Avant la délivrance d’un quelconque armement, tout un processus de préparation a eu lieu : renseignement (de nature diverse : image , signaux de communication, etc.) par des vols de reconnaissance (avec des appareils détenus en propre - Rafale avec des pods de reconnaissance type RECO NG, ATL 2 de la Marine, Transall Gabriel pour la captation de signaux de communication - ou loués), des satellites, les sources des services de renseignement (DRM, DGSE, etc.), les éléments de nos partenaires, les moyens navals (les grands oubliés de l’opération Chammal – dès lors que le groupe aéronaval n’est plus sur zone - alors qu’ils représentent environ 40% des effectifs avec, officiellement, 3 navires déployés et 1 appareil de patrouille ATL-2), etc. Tout ce travail en amont permet de préparer la mission (briefings, préparation des appareils, etc.), une fois validée par le pouvoir politique et les autorités militaires via différentes structures : CPCO, cœur des opérations pour les relations politico-militaires, centre de ciblage pour les dossiers d’objectif, état-major au niveau du théâtre des opérations, coordination avec différentes structure inter-alliés, etc.

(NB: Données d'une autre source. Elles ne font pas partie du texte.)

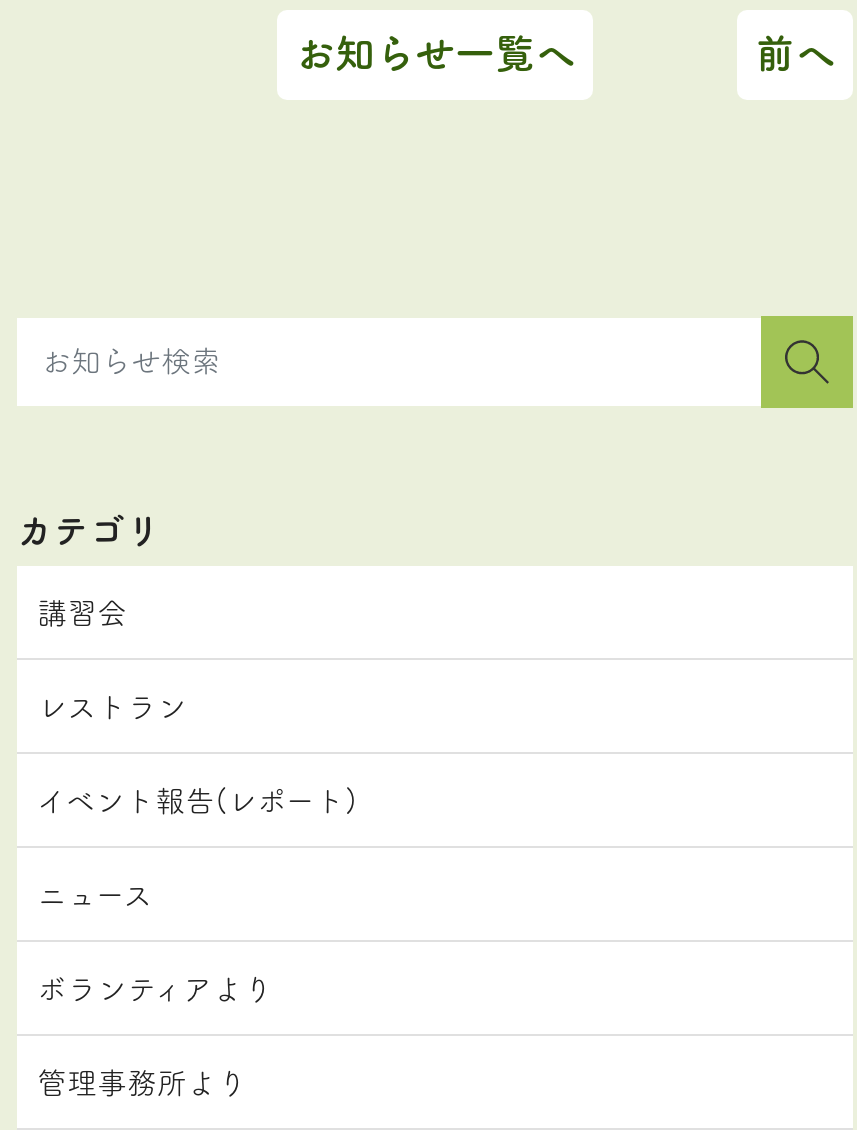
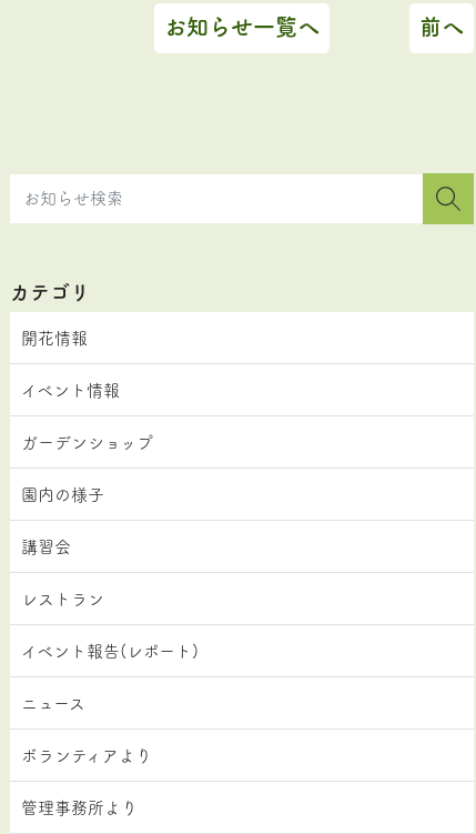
none -> [21,325,153,505] 開花情報 | イベント情報 | ガーデンショップ | 園内の様子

Tout un environnement évoluant autour de ces 2 appareils Rafale est également peu montré (plus visible dans la vidéo de la première frappe en Syrie) : les phases de ravitaillement en vol (avec un appareil ravitailleur type C-135 visible rapidement en arrière-plan, un vétéran avec plus de 40 ans d’âge) indispensables pour les opérations, les Rafale accompagnateurs de cette patrouille (qui peuvent servir de réserves au cas où, gérer la menace anti-aérienne en provenance du sol ou en l’air, en brouillant, intimidant, trompant, etc.) ou encore les appareils de type AWACS et les opérateurs au sol de gestion du trafic aérien, dense dans la zone, qui sont utiles pour éviter les accidents.

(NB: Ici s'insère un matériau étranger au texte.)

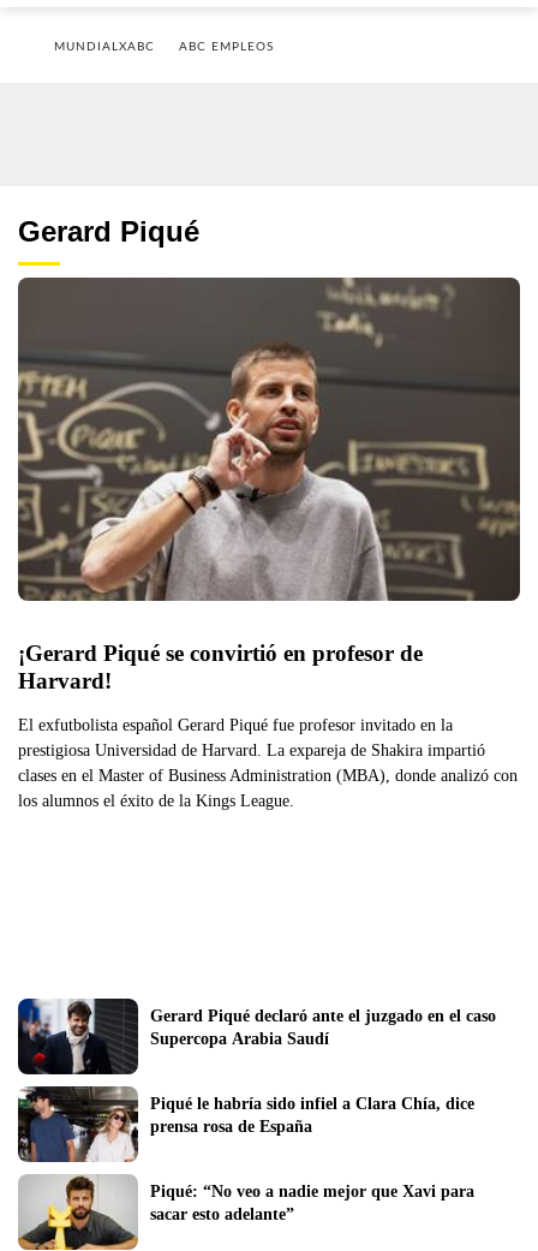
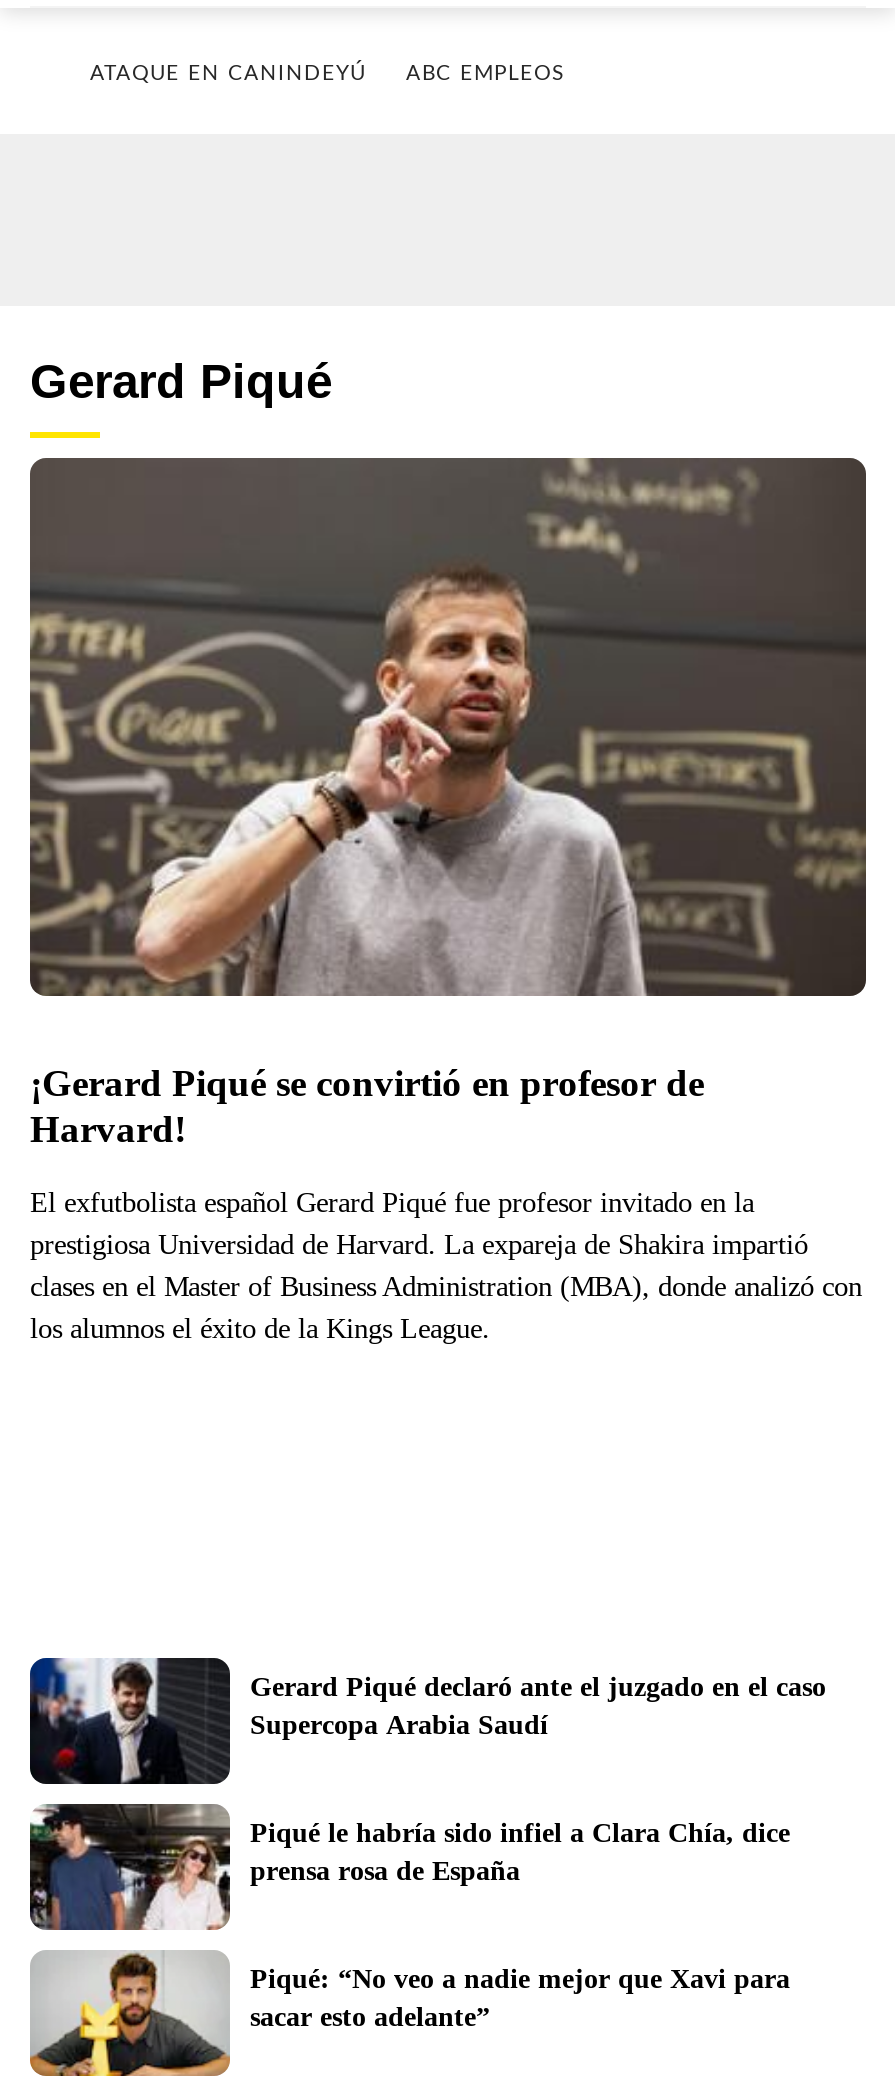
[54,41,155,53] MUNDIALXABC -> [90,64,366,84] ATAQUE EN CANINDEYÚ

Enfin, une fois le pilote descendu et avant la prochaine mission, un débriefing a lieu (avec les impressions du pilote sur le déroulé, les tactiques, les équipements, les images recueillis pour connaître le résultat des tirs, les possibles erreurs d'appréciation ou les améliorations à apporter), et surtout une importante activité concerne les mécaniciens (les « graisseux », ou moins amicalement « les rampants ») et les logisticiens pour la remise en état des appareils et des équipements sous les hangars, visibles dans la vidéo (groupe électrogène, containeurs verts protégeant certains équipements, etc.), qui permettent de s’abriter à la fois des vents de sable, de la chaleur, et des regards indiscrets. Pendant plusieurs heures (parfois jour et nuit), les mécaniciens démonteront puis remonteront des ensembles, feront les pleins et les niveaux, changeront des pièces usagées, etc. Au final, c’est bien la partie immergée de l’iceberg qui est ici représenté.